# [WHAT TO PRODUCE]
Which lines below include the string "mico"? Please show each one.

Web document revisions

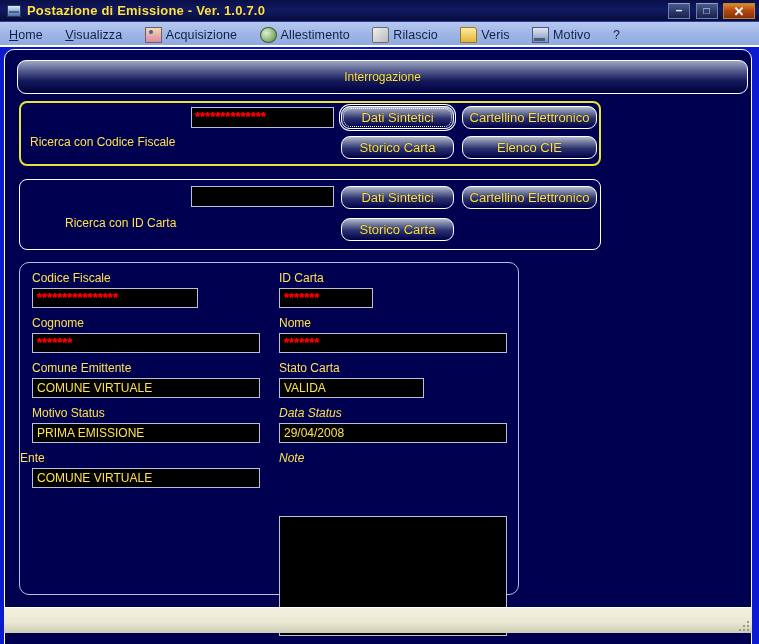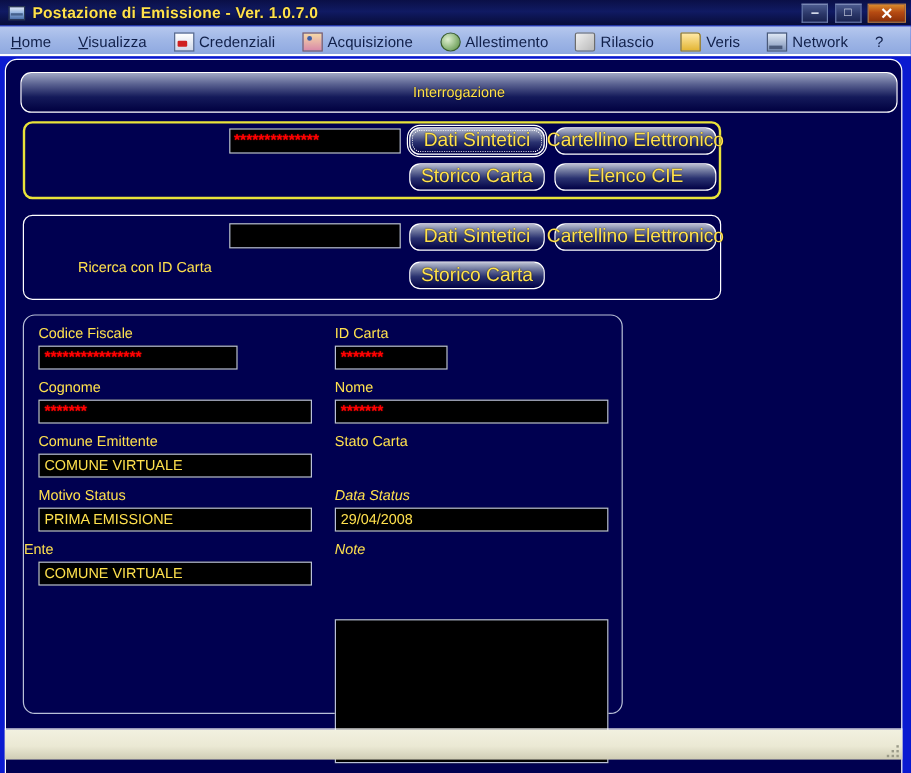--- a/index.html
+++ b/index.html
@@ -233,10 +233,6 @@
       <span class="mlabel"><u>V</u>isualizza</span>
     </div>
     <div class="menu-item">
-      <span class="mico cred"></span>
-      <span class="mlabel">Credenziali</span>
-    </div>
-    <div class="menu-item">
       <span class="mico acq"></span>
       <span class="mlabel">Acquisizione</span>
     </div>

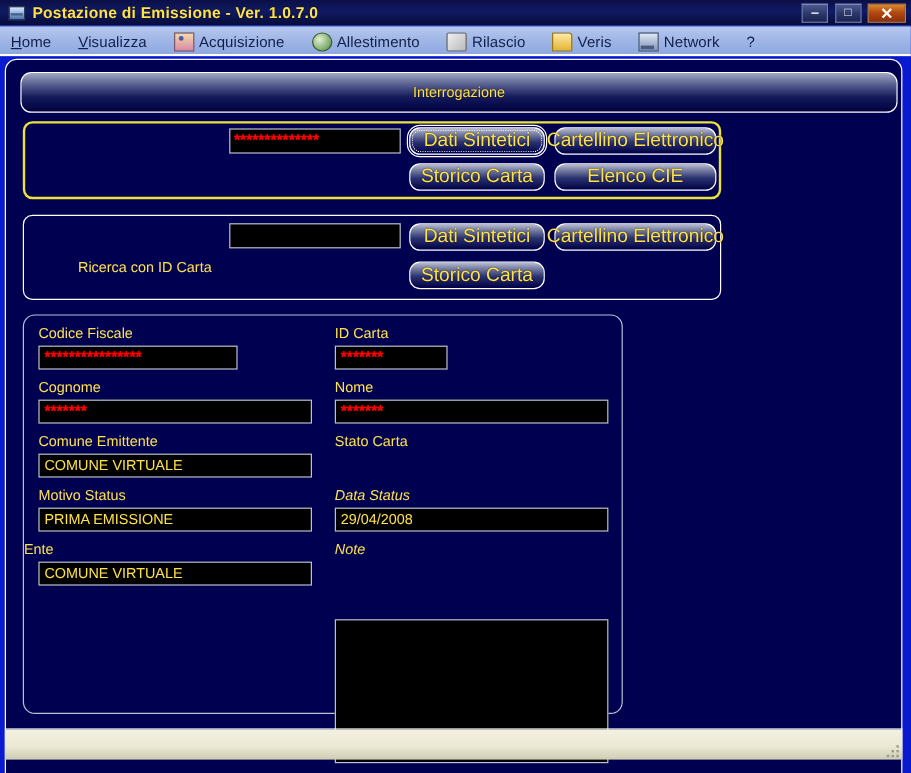--- a/index.html
+++ b/index.html
@@ -250,7 +250,7 @@
     </div>
     <div class="menu-item">
       <span class="mico net"></span>
-      <span class="mlabel">Network</span>
+      <span class="mlabel">Motivo</span>
     </div>
     <div class="menu-item">
       <span class="mlabel">?</span>

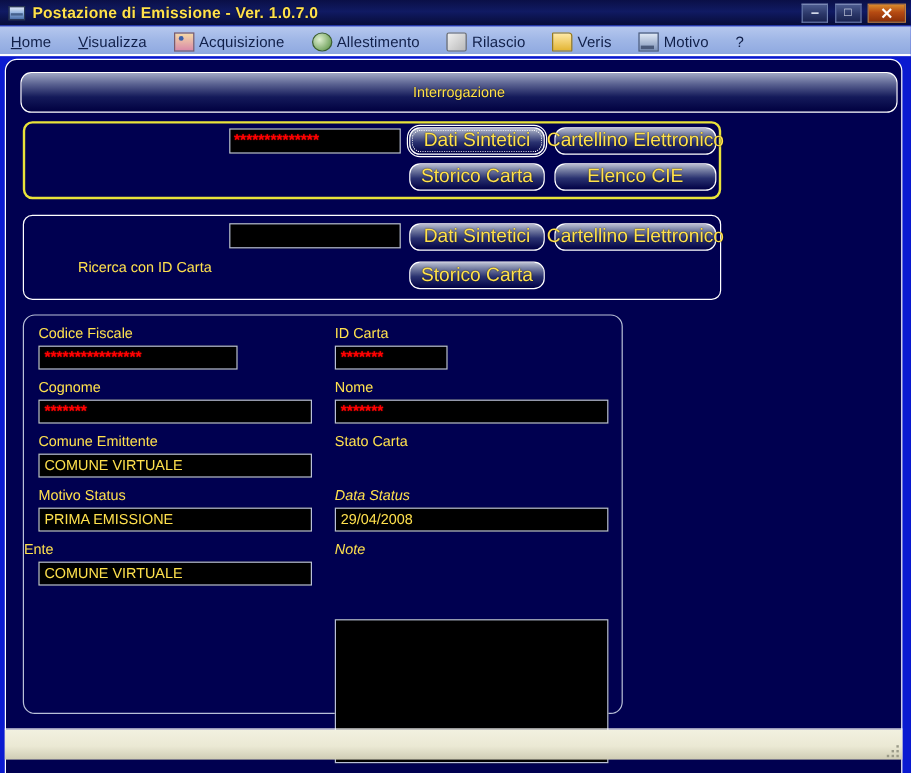--- a/index.html
+++ b/index.html
@@ -159,7 +159,7 @@
     position:absolute;box-sizing:border-box;
     border:1px solid #ffffff;border-radius:9px;
     background:linear-gradient(to bottom,#b7bccf 0%,#7e86a8 20%,#2a3270 55%,#000044 100%);
-    color:#ffe14d;font-size:16px;
+    color:#ffe14d;font-size:13px;
     display:flex;align-items:center;justify-content:center;
     text-shadow:0 0 1px #000;
     cursor:default;white-space:nowrap;

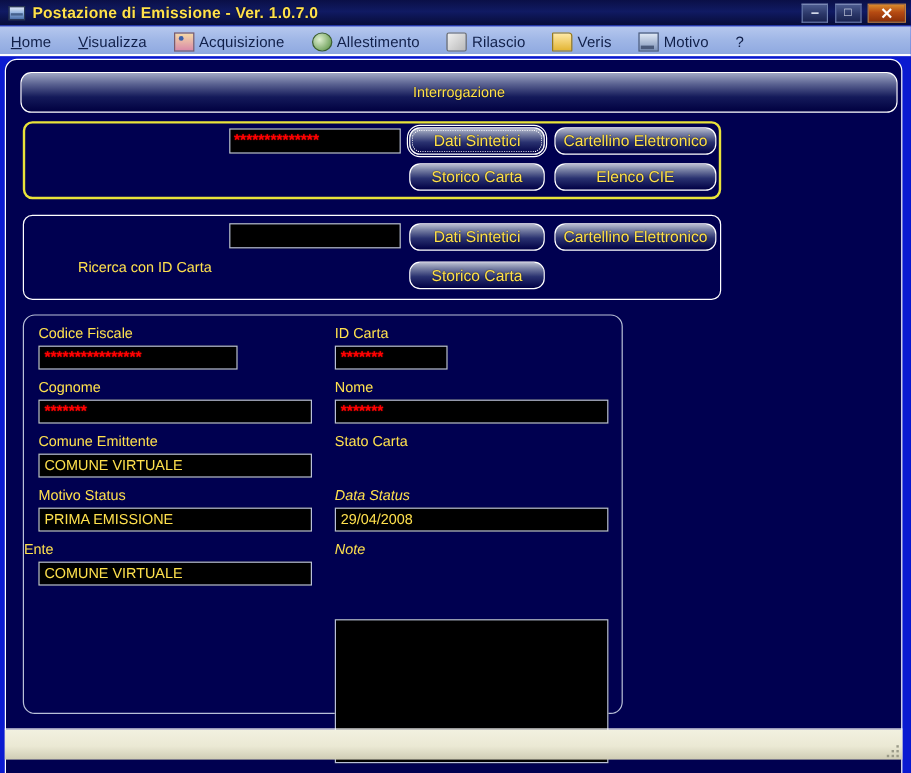--- a/index.html
+++ b/index.html
@@ -266,6 +266,7 @@
       </div>
 
       <div id="box-cf" class="search-box">
+        <span class="box-label">Ricerca con Codice Fiscale</span>
 
         <div class="tinput" style="left:170px;top:4px;width:143px;height:21px;">
           <span class="redact">**************</span>

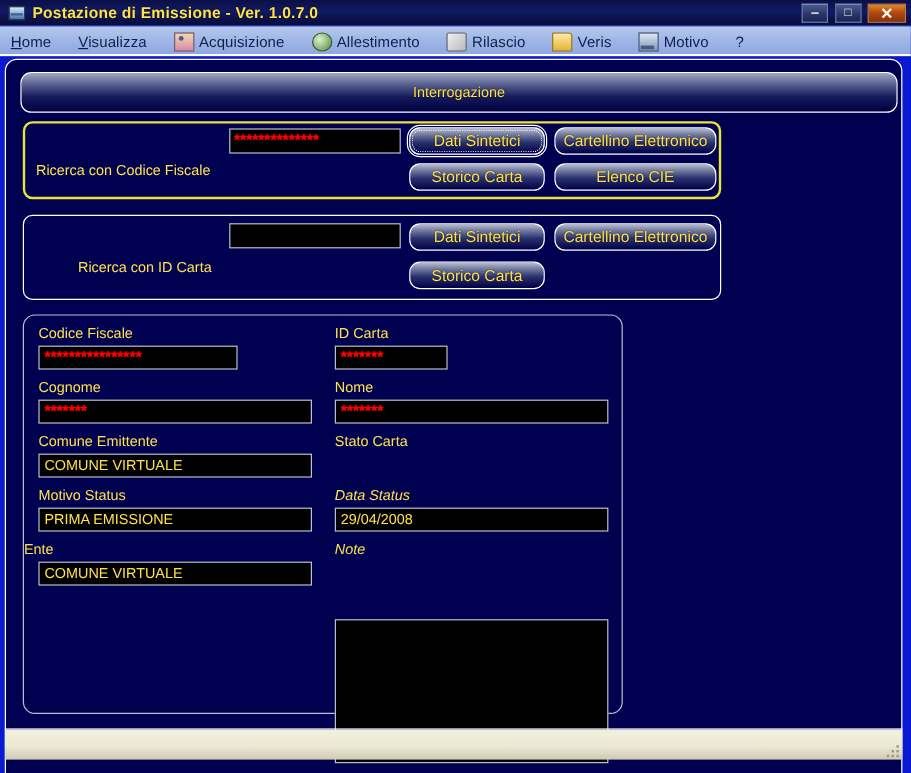--- a/index.html
+++ b/index.html
@@ -330,6 +330,7 @@
         <div class="fval" style="left:12px;top:115px;width:228px;height:20px;">COMUNE VIRTUALE</div>
 
         <span class="flabel" style="left:259px;top:98px;">Stato Carta</span>
+        <div class="fval" style="left:259px;top:115px;width:145px;height:20px;">VALIDA</div>
 
         <span class="flabel" style="left:12px;top:143px;">Motivo Status</span>
         <div class="fval" style="left:12px;top:160px;width:228px;height:20px;">PRIMA EMISSIONE</div>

# [WRITTEN SOLUTION]
-      <span class="mico cred"></span>
       <span class="mico acq"></span>
       <span class="mico net"></span>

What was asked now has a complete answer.